Hacker News new | ask | show | jobs
by BlueZeniX 5143 days ago
I seriously wonder how it's possible that in his tests JSON got smaller than MsgPack.

MsgPack is so close to JSON in structure, but very compact (1 byte type header, small numbers type and payload combined) it doesn't make any sense.

1 comments

Consider for example a message with a double in it. A double in msgpack is 9 bytes (according to their spec[1]). In json it is just however many bytes it takes to represent the "number" in ascii. So if the number happens to be a very small double, such as 3.0, it may be just 3 bytes to store the double in json (depending on the encoder?), as apposed to 9 bytes for msgpack. Something similar could be said for large intergers too. '3' is only one byte in json, but would be 5 bytes in msgpack when trying to encode an int32.

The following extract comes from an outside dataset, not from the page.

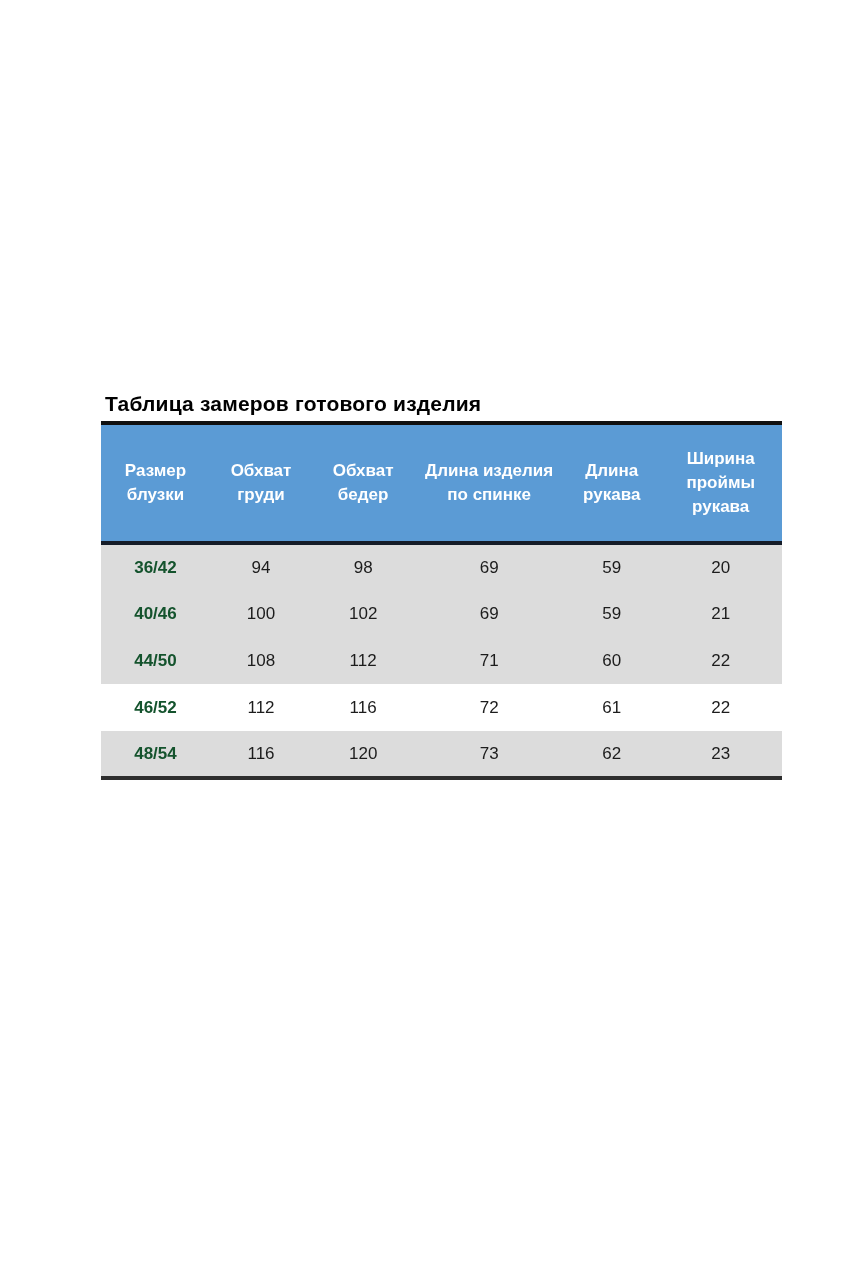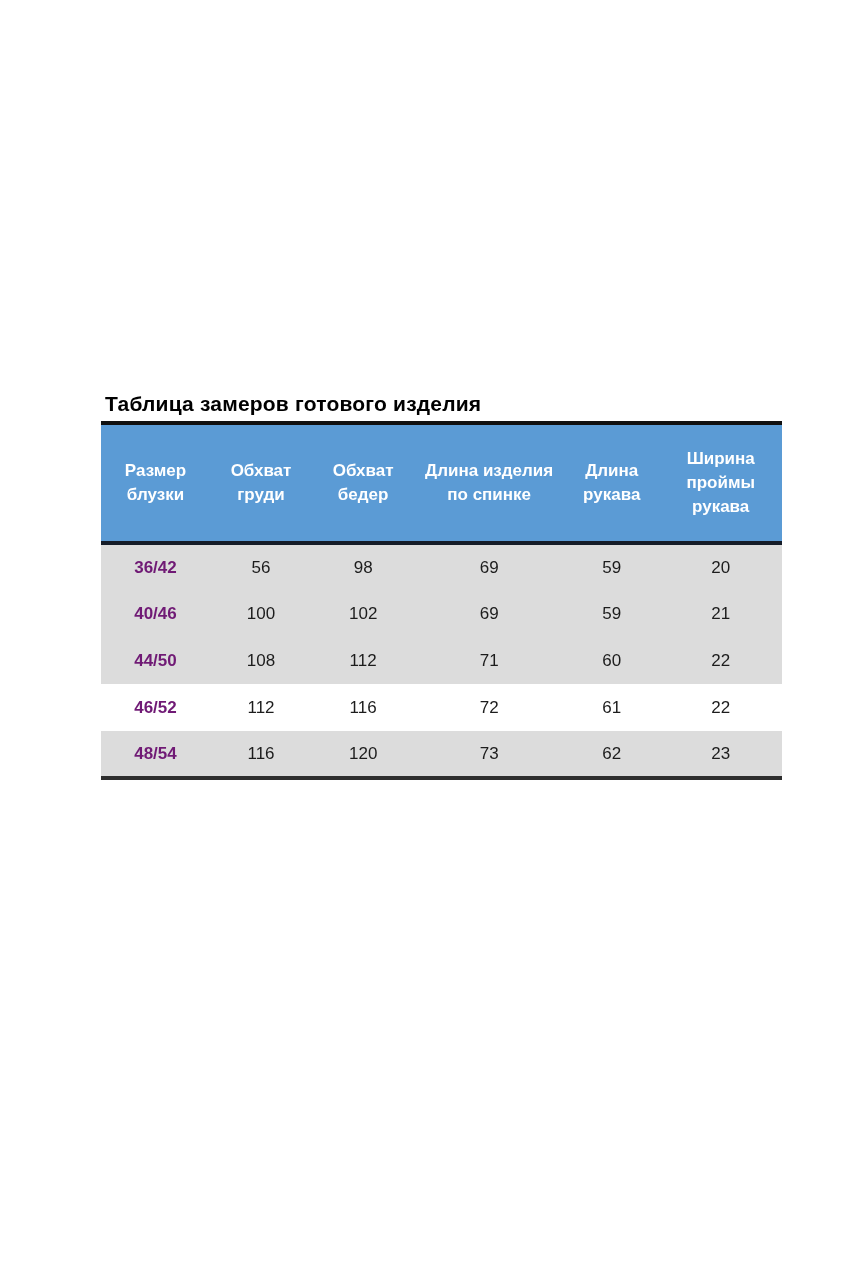"36/42" tbody td.size-cell { color: #701a75 -> #14532d }
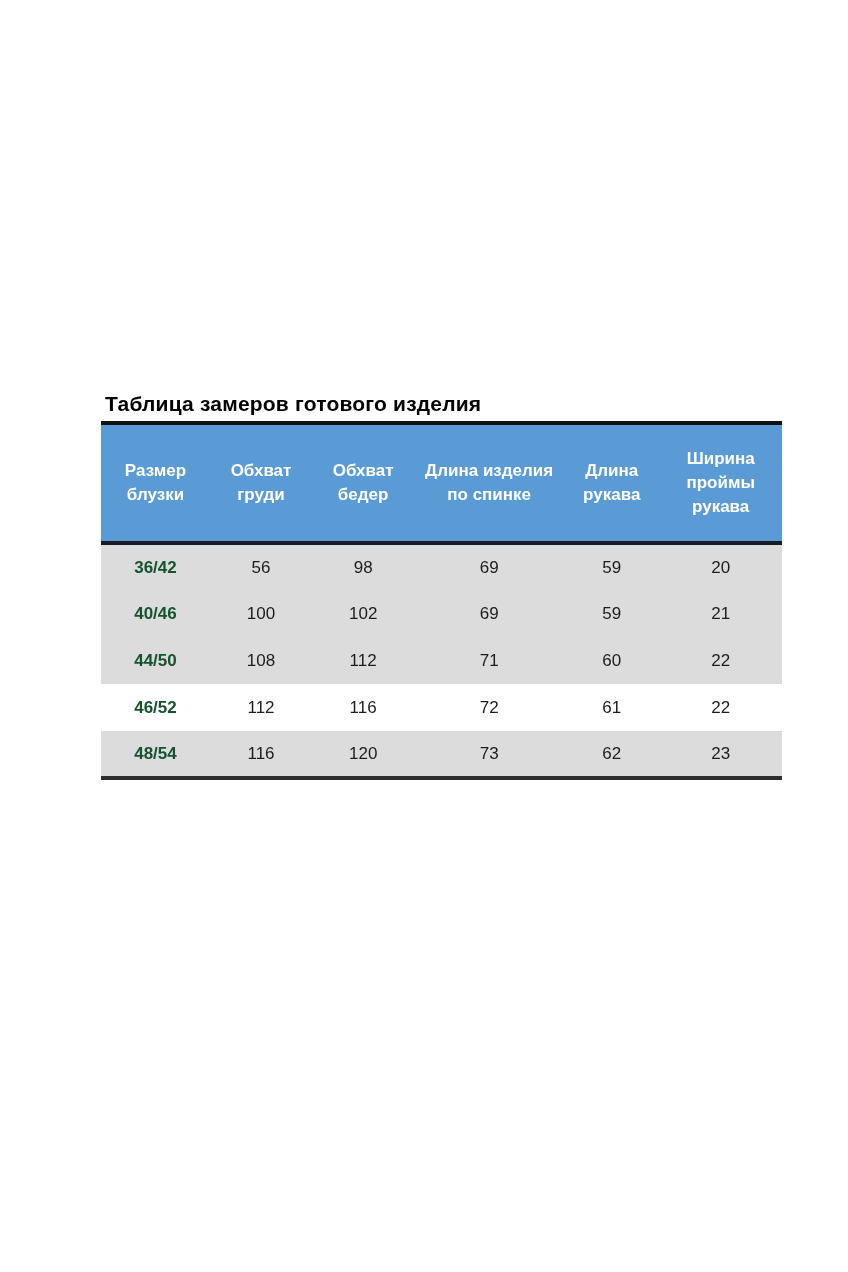"56" td { text: 56 -> 94 }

That something similar is occurring to the messages in the talk, is the only explanation I could think of anyway... Looking at the thrift description, it does appear that there are int32s and doubles in the messages.

[1]: http://wiki.msgpack.org/display/MSGPACK/Format+specification...

One thing that is important to point out that is that JavaScript (and thereby JSON) doed not separate integers from floating-point numbers; so if you have the double 3.0 it will be represented in JSON as "3", not "3.0". If MessagePack does not have a mechanism for dropping down to int32 for integral doubles, then you will actually see a 9:1 difference for this specific case (although if you are often storing integers in your doubles maybe you should be using int32 anyway, in which case 3.1 may have been a better general example than 3.0 ;P).
I think that depends on the library you are using. 3.0 (not truncated to simply 3) is certainly a valid json number. However, point taken that it is a meaningful distinction for javascript.
Oh, it is certainly valid; it is just that for purposes of comparing relative space you should be looking at the shortest representation. "3.0000000" is also valid, and is the same 9 bytes as MessagePack, but there is no reason you'd use that to encode this specific number ;P.
True.

The msgpack serializer was probably used in a suboptimal way. The integer 3 can be encoded by msgpack in one byte as well. I never use doubles which is probably why I didn't think of this case.

Integers are actually always <= bytes in msgpack than the JSON ascii representation.

Anyway - benchmarking is hard.